=== Begin Enclosure ===
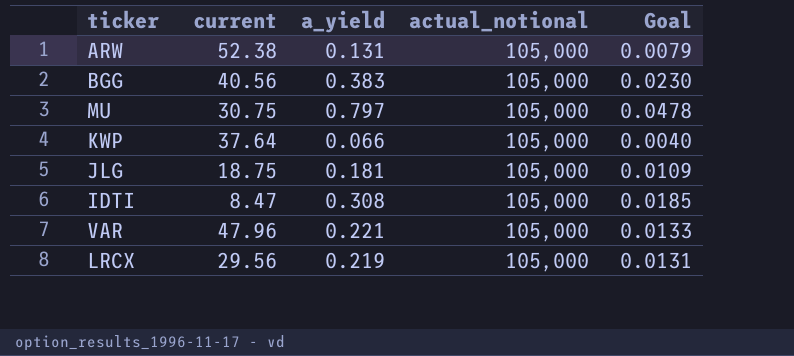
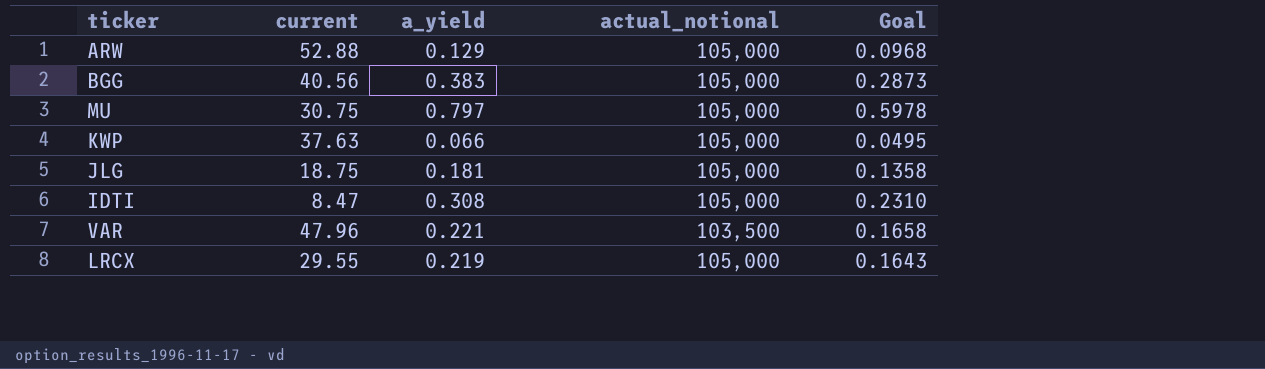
column Goal | formula: [a_yield] * 0.06 -> [a_yield] * 0.75
ARW | current: 52.38 -> 52.88
ARW | a_yield: 0.131 -> 0.129
KWP | current: 37.64 -> 37.63
VAR | actual_notional: 105,000 -> 103,500
LRCX | current: 29.56 -> 29.55

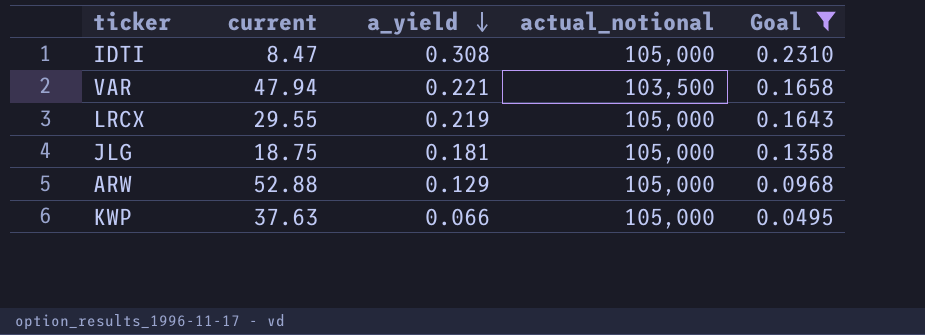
filter: none -> Goal <= 0.2310
row order: none -> a_yield descending
VAR | current: 47.96 -> 47.94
=== End Enclosure ===
EXERCISE
Give only the number of lines in the records that contain the string "Goal".

ANSWER SPACE
2